-- INPUT FOR THIS TASK follows --
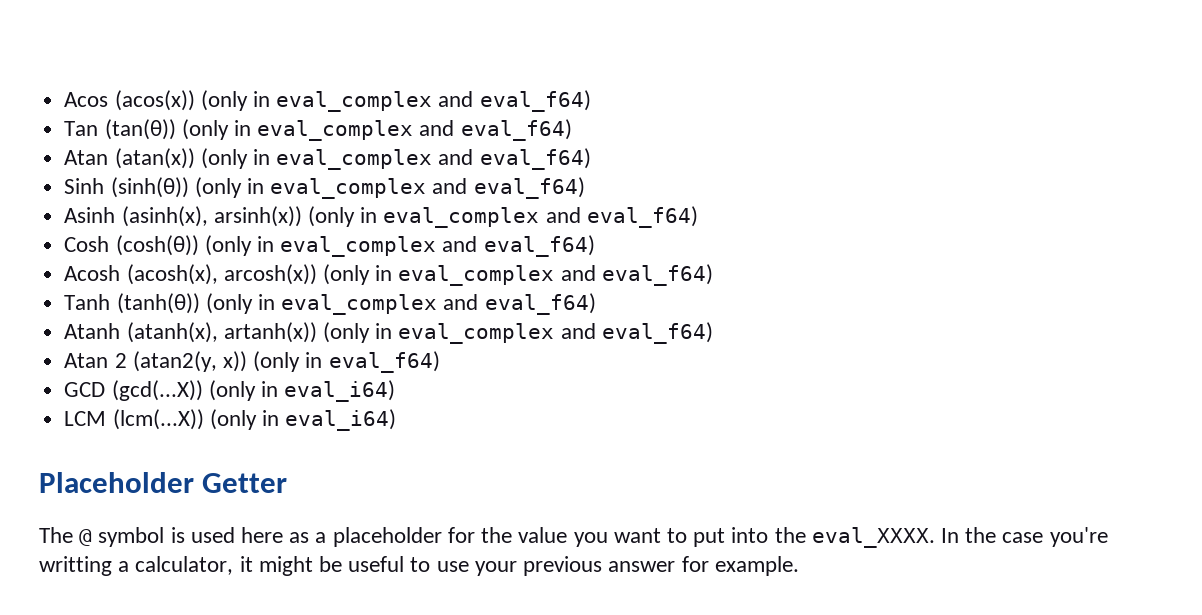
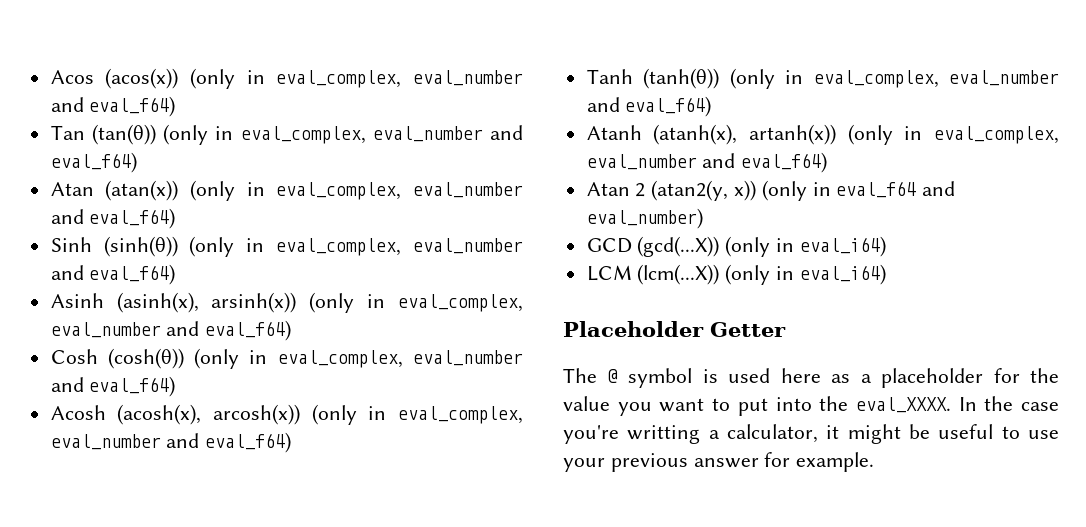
- Acos (acos(x)) (only in eval_complex and eval_f64)
+ Acos (acos(x)) (only in eval_complex, eval_number and eval_f64)
- Tan (tan(θ)) (only in eval_complex and eval_f64)
+ Tan (tan(θ)) (only in eval_complex, eval_number and eval_f64)
- Atan (atan(x)) (only in eval_complex and eval_f64)
+ Atan (atan(x)) (only in eval_complex, eval_number and eval_f64)
- Sinh (sinh(θ)) (only in eval_complex and eval_f64)
+ Sinh (sinh(θ)) (only in eval_complex, eval_number and eval_f64)
- Asinh (asinh(x), arsinh(x)) (only in eval_complex and eval_f64)
+ Asinh (asinh(x), arsinh(x)) (only in eval_complex, eval_number and eval_f64)
- Cosh (cosh(θ)) (only in eval_complex and eval_f64)
+ Cosh (cosh(θ)) (only in eval_complex, eval_number and eval_f64)
- Acosh (acosh(x), arcosh(x)) (only in eval_complex and eval_f64)
+ Acosh (acosh(x), arcosh(x)) (only in eval_complex, eval_number and eval_f64)
- Tanh (tanh(θ)) (only in eval_complex and eval_f64)
+ Tanh (tanh(θ)) (only in eval_complex, eval_number and eval_f64)
- Atanh (atanh(x), artanh(x)) (only in eval_complex and eval_f64)
+ Atanh (atanh(x), artanh(x)) (only in eval_complex, eval_number and eval_f64)
- Atan 2 (atan2(y, x)) (only in eval_f64)
+ Atan 2 (atan2(y, x)) (only in eval_f64 and eval_number)

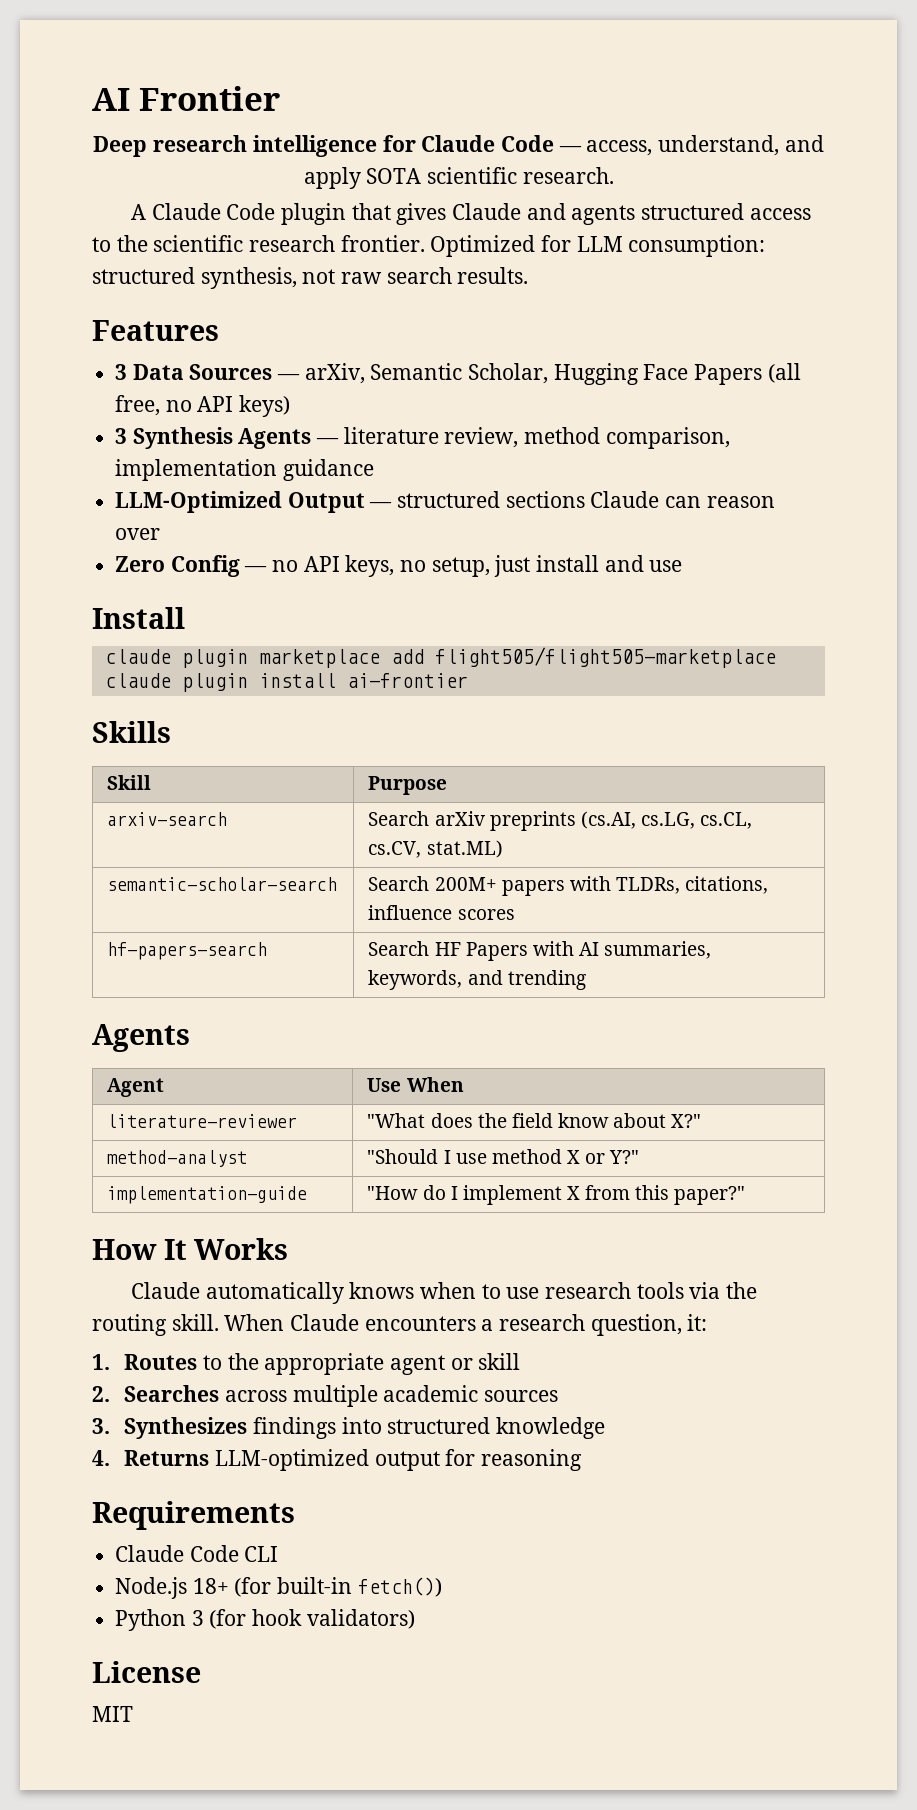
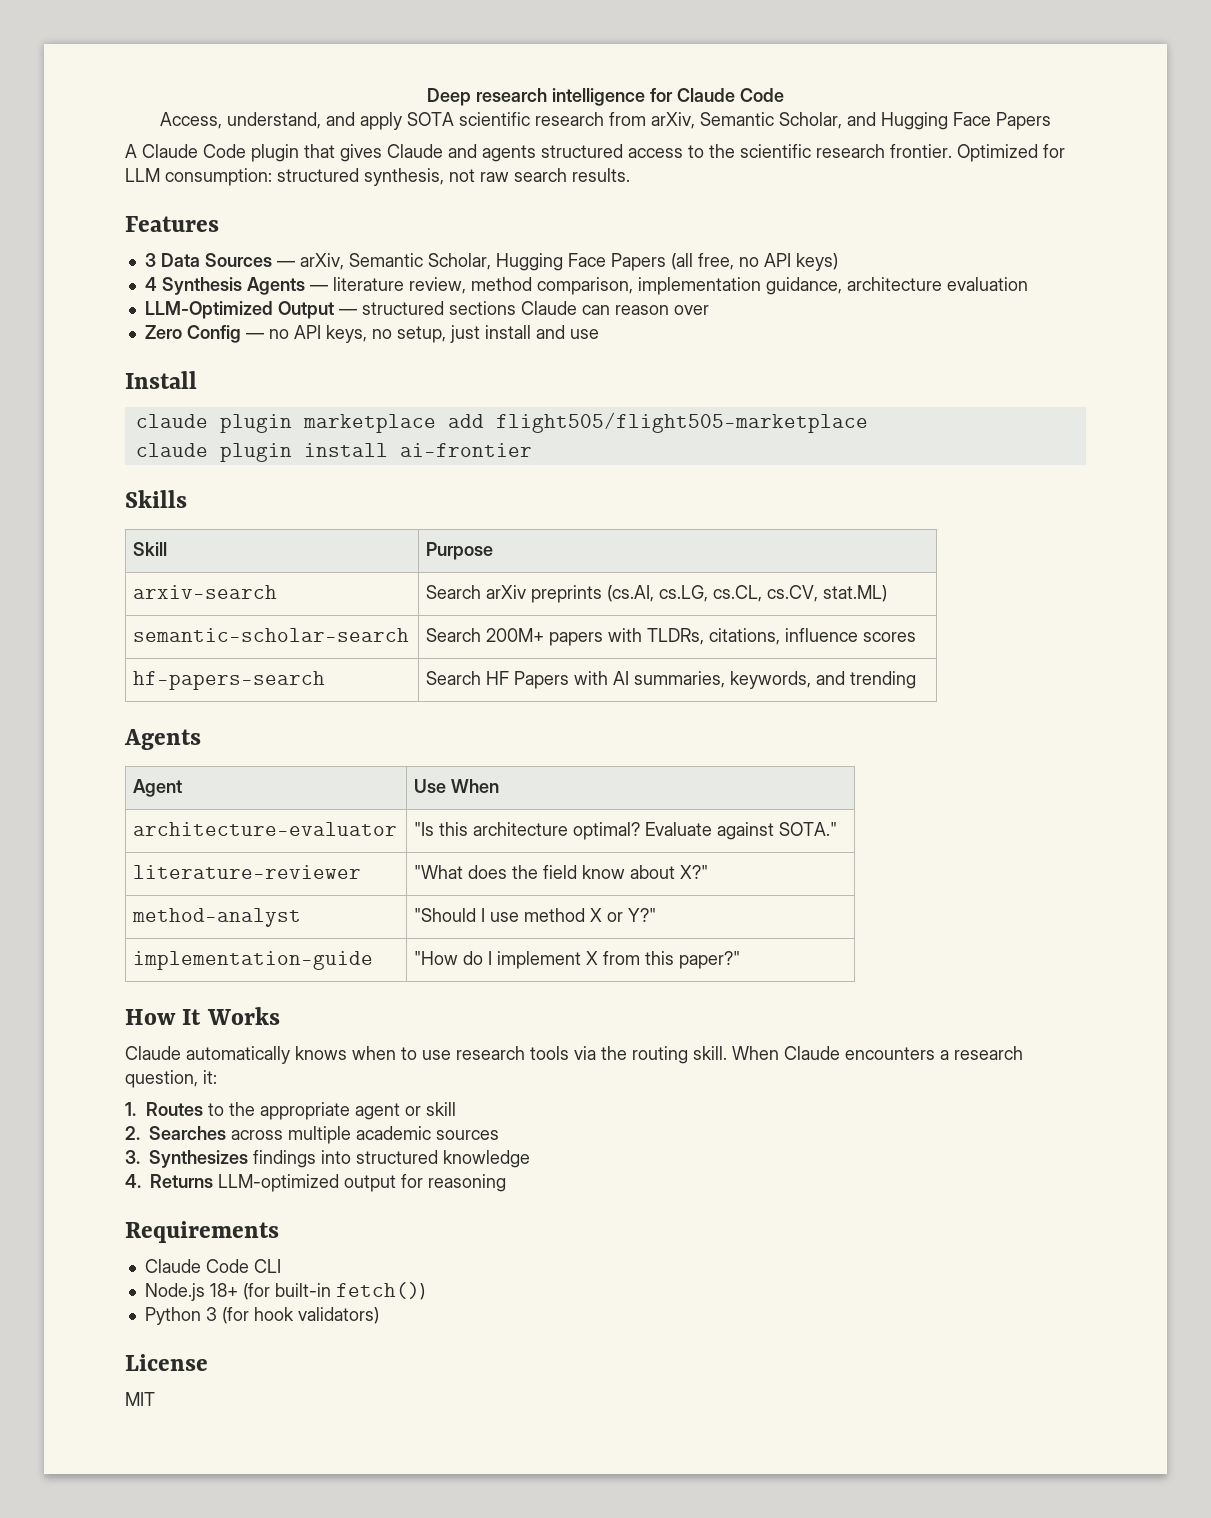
- AI Frontier
- Deep research intelligence for Claude Code — access, understand, and apply SOTA scientific research.
+ Deep research intelligence for Claude Code
+ Access, understand, and apply SOTA scientific research from arXiv, Semantic Scholar, and Hugging Face Papers
- 3 Synthesis Agents — literature review, method comparison, implementation guidance
+ 4 Synthesis Agents — literature review, method comparison, implementation guidance, architecture evaluation
+ architecture-evaluator | "Is this architecture optimal? Evaluate against SOTA."

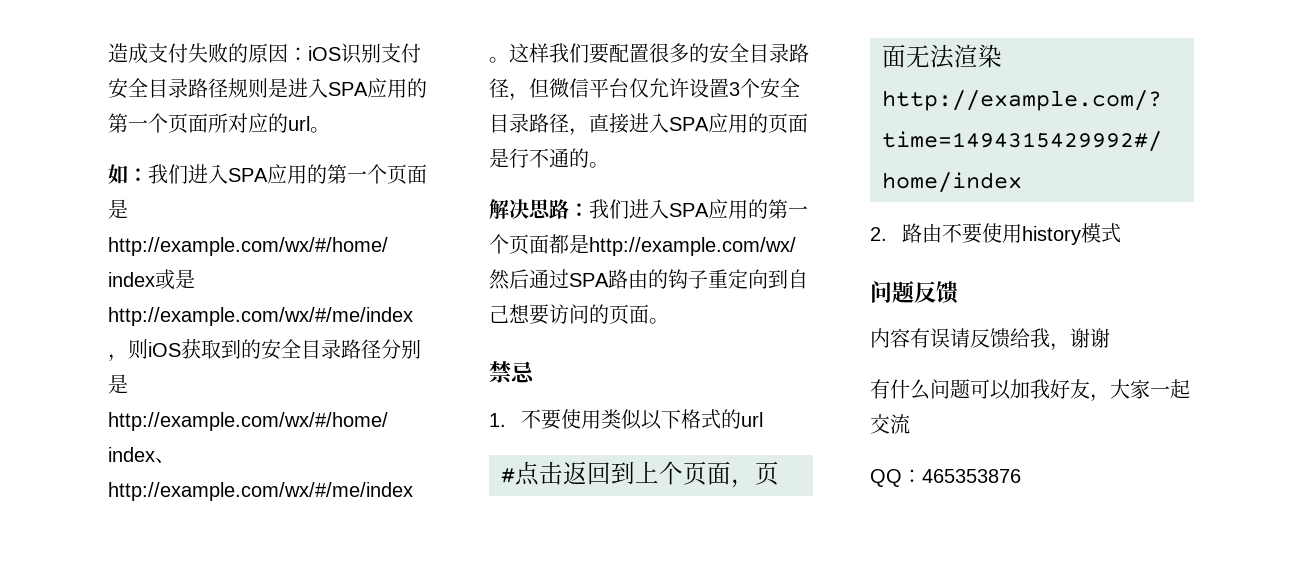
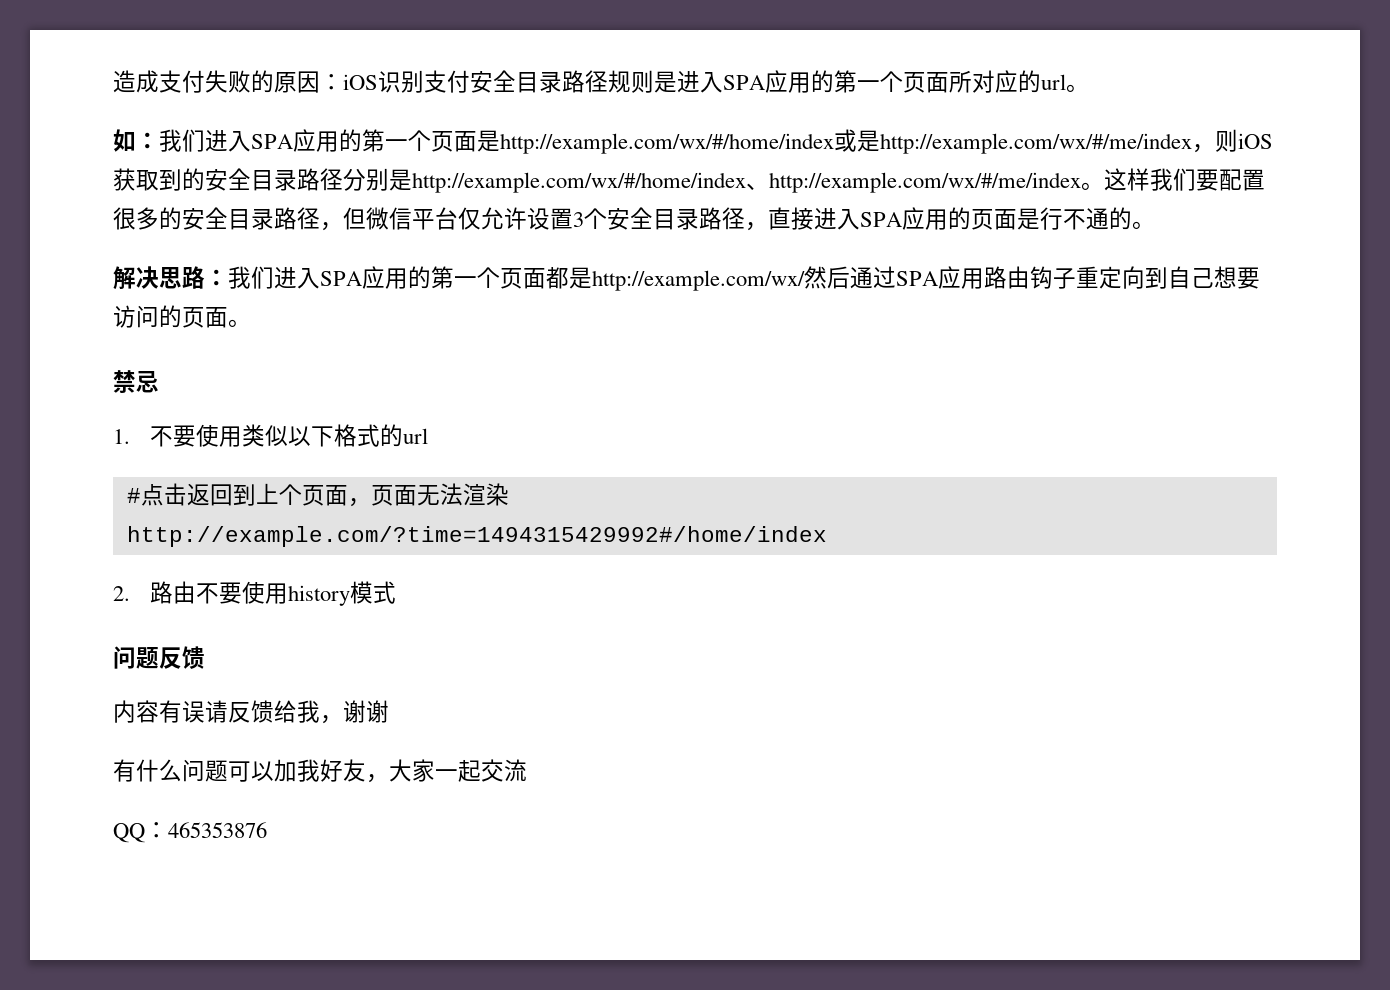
- 解决思路：我们进入SPA应用的第一个页面都是http://example.com/wx/然后通过SPA路由的钩子重定向到自己想要访问的页面。
+ 解决思路：我们进入SPA应用的第一个页面都是http://example.com/wx/然后通过SPA应用路由钩子重定向到自己想要访问的页面。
-- INPUT FOR THIS TASK concluded --
WHAT TO PRODUCE:
Take the entries above and return only the lines from the one with "(acos(x)) (only in eval_complex, eval_number and eval_f64)" to the one with "(sinh(θ)) (only in eval_complex, eval_number and eval_f64)", both included, unchanged.

RESPONSE TO THE EXERCISE:
+ Acos (acos(x)) (only in eval_complex, eval_number and eval_f64)
- Tan (tan(θ)) (only in eval_complex and eval_f64)
+ Tan (tan(θ)) (only in eval_complex, eval_number and eval_f64)
- Atan (atan(x)) (only in eval_complex and eval_f64)
+ Atan (atan(x)) (only in eval_complex, eval_number and eval_f64)
- Sinh (sinh(θ)) (only in eval_complex and eval_f64)
+ Sinh (sinh(θ)) (only in eval_complex, eval_number and eval_f64)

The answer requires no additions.